Optimal Transport for Time Series: A Kernel Approach

At last week’s ICDM, I presented our paper in which we derive a kernel for time series that uses notions of optimal transport (OT) theory. In this blog post, I am going to summarize our work by pointing out some caveats when naïvely constructing $\mathcal{R}$-convolution kernels for time series (TS), by introducing the Swiss Kantorovich problem 🇨🇭, and by describing our OT based TS kernel and its classification results on the UCR Time Series Classification Archive.

Caveats when constructing $\mathcal{R}$-convolution kernels for time series

The $\mathcal{R}$-convolution framework [Haussler, 1999] is a popular way to construct kernels for structured data (e.g. text or graphs). It iteratively employs a base kernel $k_{\text{base}}(\cdot, \cdot)$ on the substructures of two objects $A$ and $B$ to compute the overall kernel:

$$ k_{\mathcal{R}}(A,B) = \sum_{a \in \text{sub}(A)}\sum_{b \in \text{sub}(B)} k_{\text{base}}(a,b) $$

The fact that the sum of two kernels results in a kernel (i.e. the kernel matrix is positive semi-definite (PSD)) makes this approach very powerful, as we can use it in kernel-based methods such as SVMs (e.g. for classification). So, to construct a kernel for time series classification (TSC), we only need to find some meaningful substructures of time series. Thankfully, the majority of current TSC methods do exactly this: They choose the $w$-length subsequences of a given time series as its representation to learn a classifier (or solve other ML related tasks). However, if we choose $k_{\text{base}}$ to be the linear kernel, $k_{\text{base}}(a,b)=a^{\top}b=\langle a,b\rangle$, $k_{\mathcal{R}}$ basically degenerates to the comparison of the means:

$$ k_{\mathcal{R}}(T,T’) = \sum_{s \in \mathcal{S}}\sum_{s’ \in \mathcal{S’}}k_{\text{base}}(s,s’) $$ $$ = \sum_{s \in \mathcal{S}}s^{\top}\sum_{s’ \in \mathcal{S’}}s’ \approx \bar{T}^\top \bar{T’}, $$

where $T$ and $T’$ are two time series and $\mathcal{S}$ and $\mathcal{S’}$ the sets of their subsequences of length $w$. The approximation comes from the fact that in the respective sums over all subsequence feature vectors, almost all of the observations of length $w$, except for the leading $w −1$ as well as the trailing $w−1$ observations, will appear at all dimensions of the vectors. This exacerbation is particularly problematic for TS as they are typically $z$-normalized. This leads to a kernel that effectively only “compares” zeros. Additionally, the $\mathcal{R}$-convolution framework for TS might not be ideal, as all subsequences from one TS are compared to all subsequences of a second TS. This makes the kernel less robust and prone to noise. Furthermore, we ignore the distribution of subsequences which might be of interest for periodic time series.

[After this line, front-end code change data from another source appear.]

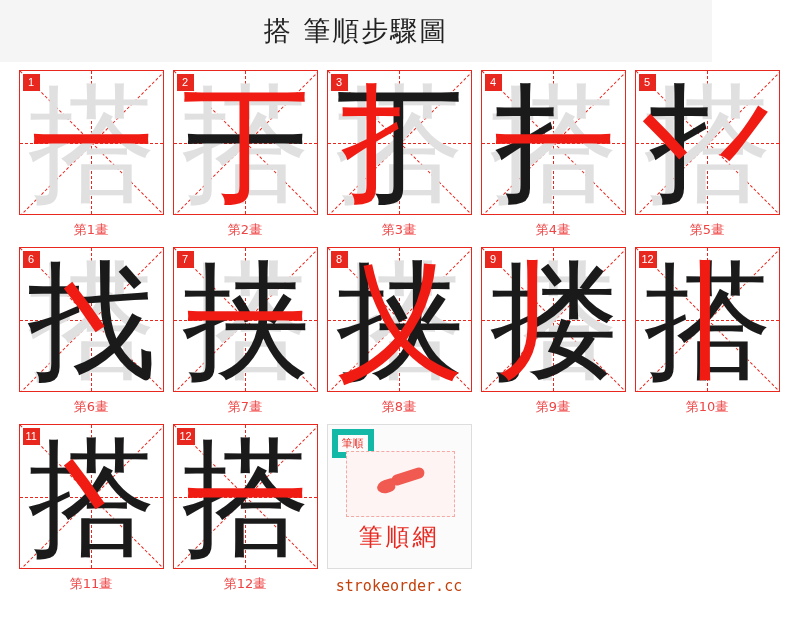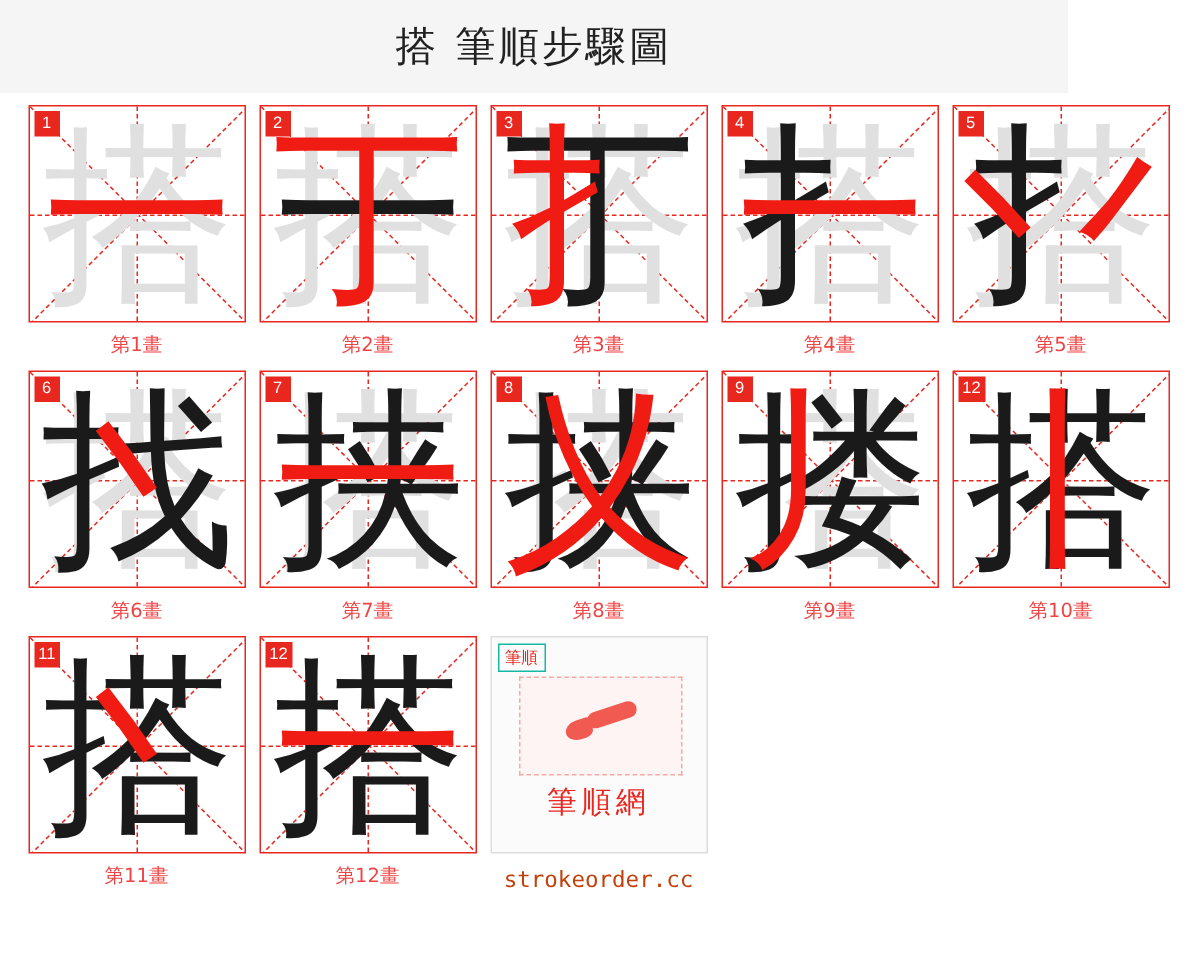--- a/index.html
+++ b/index.html
@@ -125,7 +125,7 @@
     left: 4px; top: 4px;
     font-size: 11px;
     color: #e8271f;
-    border: 1px solid #14b8a6;
+    border: 6px solid #14b8a6;
     padding: 1px 4px;
     font-family: "DejaVu Sans", sans-serif;
   }

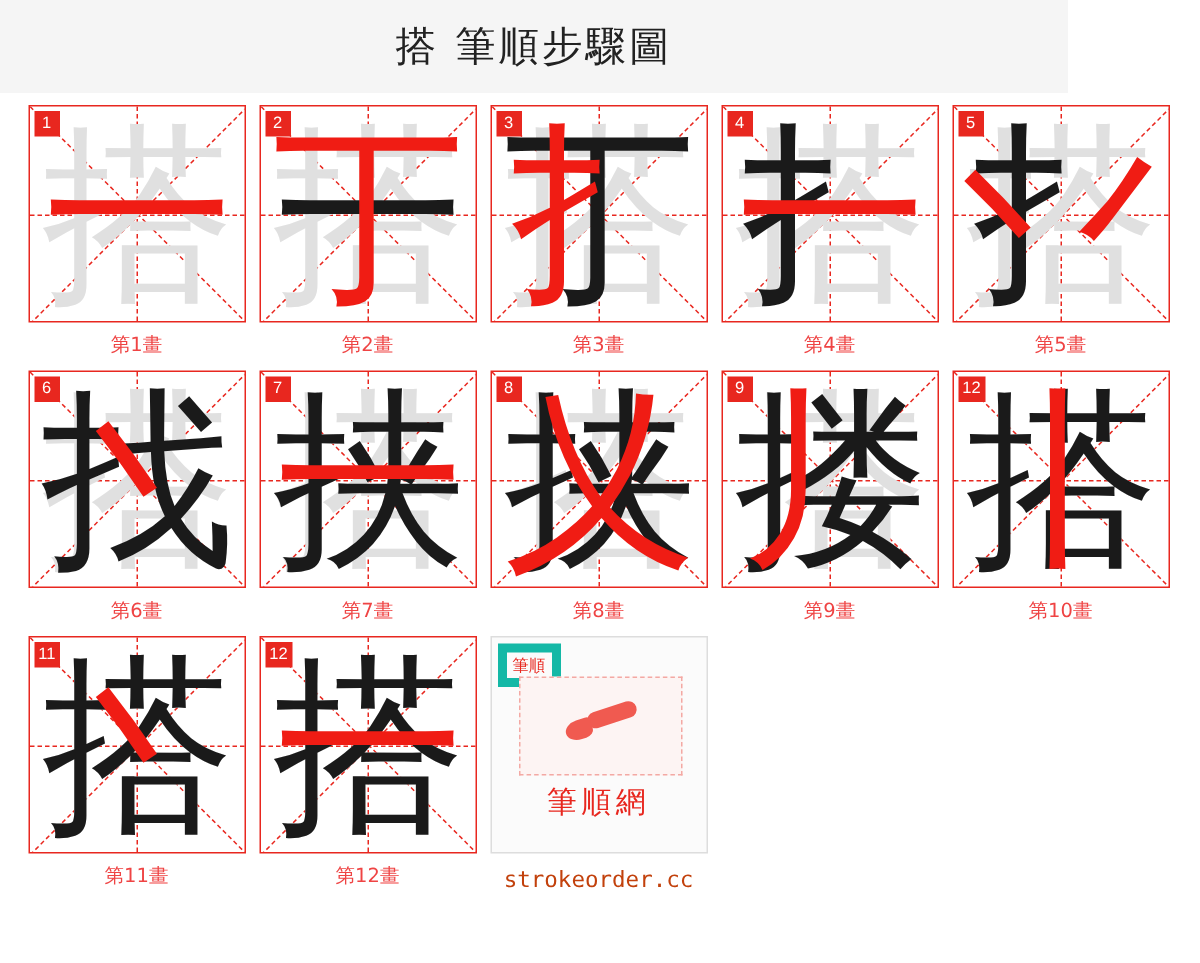--- a/index.html
+++ b/index.html
@@ -162,7 +162,7 @@
     left: 0; right: 0;
     top: 96px;
     text-align: center;
-    font-size: 20px;
+    font-size: 24px;
     color: #e8271f;
     letter-spacing: 3px;
     font-family: "DejaVu Sans", sans-serif;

Our method tackles exactly these issues by using the Wasserstein metric, a distance measure for distributions, rooted in optimal transport theory. In the following I will give an intuitive explanation on how the optimal transport problem can be phrased and how the Wasserstein ($W_1$) distance is defined.

The Swiss Kantorovich Problem

Before we start, I would like to point out that this description is largely motivated by Marco Cuturi’s Primer on Optimal Transport. Another great resource for the topic is the book “Computational Optimal Transport” by Gabriel Peyré and Marco Cuturi.

During World War II, Leonid Kantorovich, a soviet mathematician and economist, was concerned with moving soldiers from their base to the frontline, efficiently. It was know how many soldiers are in the bases and how many are needed at different locations at the front. Furthermore, we know the distances from each base to each battlefield. Here, we take a more “neutral” view on the same problem which I coin the “Swiss Kantorovich Problem”, depicted in Figure 1.

swiss kantorovich

Figure 1: The Swiss Kantorovich Problem. Map by Google Maps. Cheese and hut icon made by Smashicons and Freepik (Flaticon).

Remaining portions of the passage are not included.